WHAT SURVIVED INSIDE US

The story of colonisation lives not just in memory, but in the body.

Every person carries a hidden story. Not in their DNA but in their microbiome

WHAT IS THE MICROBIOME?

  • 🧬  Digests Food

Helps break down and absorb nutrients from what we eat.

  • 🛡️  Boosts Immunity

Defends the body against harmful bacteria and viruses.

  • 😊  Supports Mood

Influences mental well-being through the gut-brain connection.

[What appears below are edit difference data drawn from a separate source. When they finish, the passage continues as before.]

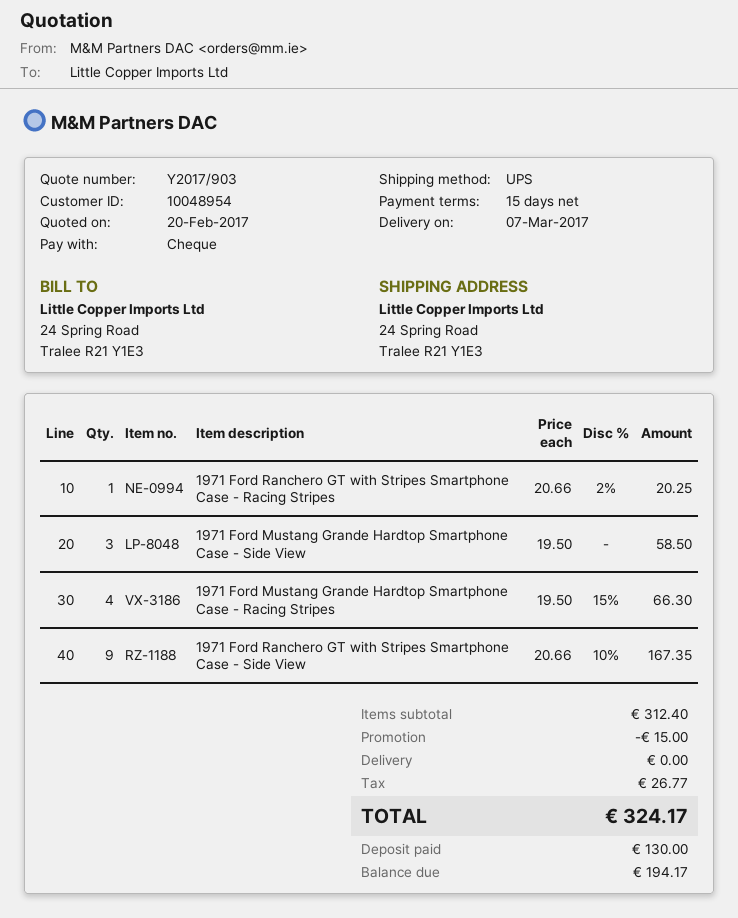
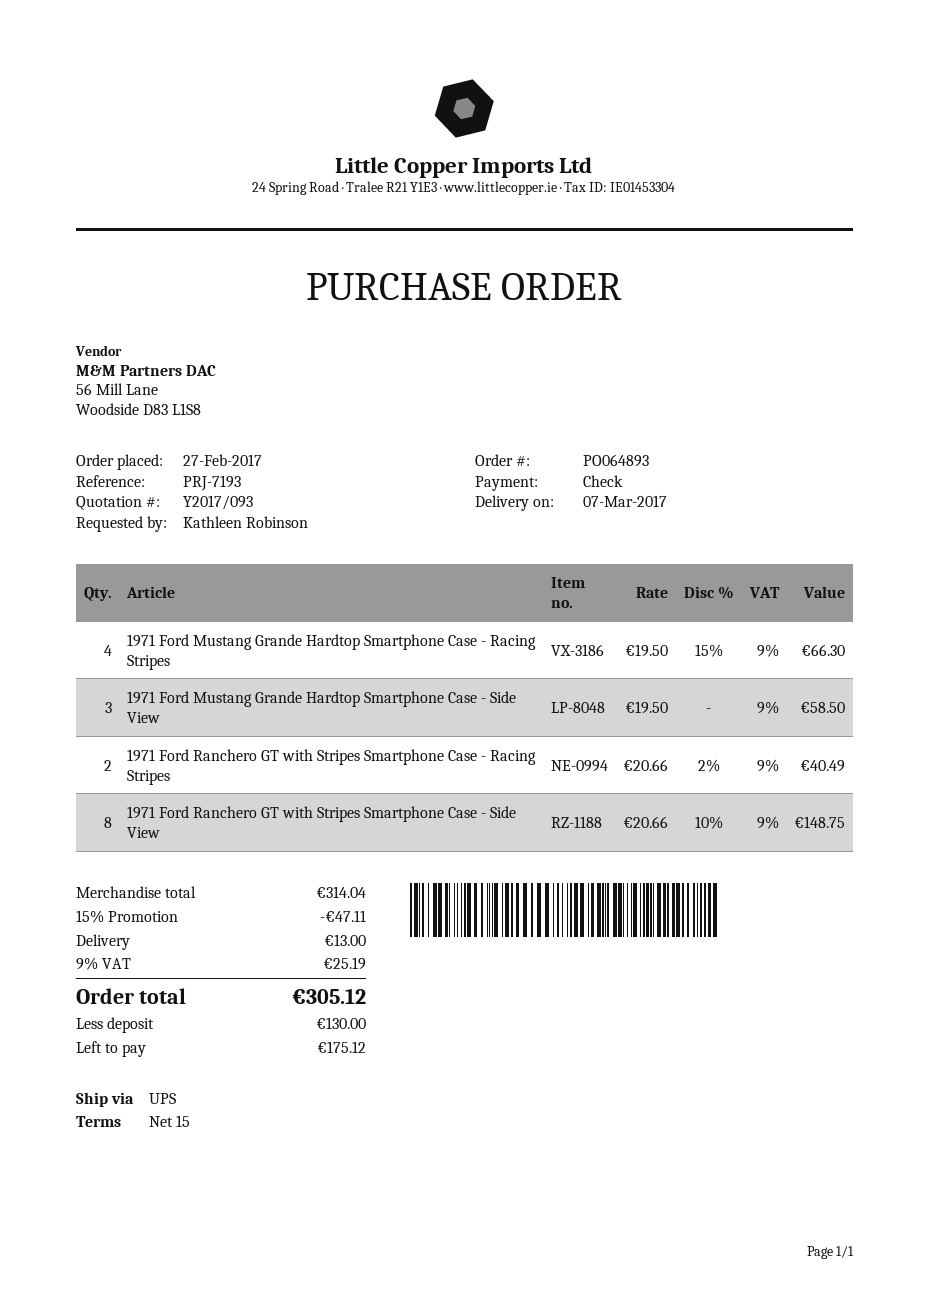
quote number: Y2017/903 -> Y2017/093
1971 Ford Ranchero GT with Stripes Smartphone Case - Racing Stripes: 1 x 20.66 - 2% = 20.25 -> 2 x 20.66 - 2% = 40.49
1971 Ford Ranchero GT with Stripes Smartphone Case - Side View: 9 x 20.66 - 10% = 167.35 -> 8 x 20.66 - 10% = 148.75
subtotal: 312.40 -> 314.04
discount: 15.00 -> 47.11
shipping: 0.00 -> 13.00
tax: 26.77 -> 25.19
total: 324.17 -> 305.12
balance: 194.17 -> 175.12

  • 🧠  Regulates Brain Function

Communicates with the brain to impact memory, stress, and mood.

What is the microbiome?

It’s an invisible world inside you. Your microbiome is made up of trillions of microbes tiny living organisms like bacteria and fungi that live in your gut, on your skin, and throughout your body.

These microbes are not harmful. In fact, they’re essential for survival. They help you digest food, protect against illness, regulate your immune system, and even influence how you think and feel.

In many Indigenous communities including among Travellers lifestyles naturally supported this internal ecosystem. Modern science is only now beginning to understand just how important that was.

A RADICAL DISCOVERY

What scientists are only now beginning to understand, our community already lived:
There is a biological signature of survival.

Decades of exclusion, outdoor life, communal food-sharing, and cultural resistance didn’t just preserve traditions they preserved health advantages hidden deep within the microbiome.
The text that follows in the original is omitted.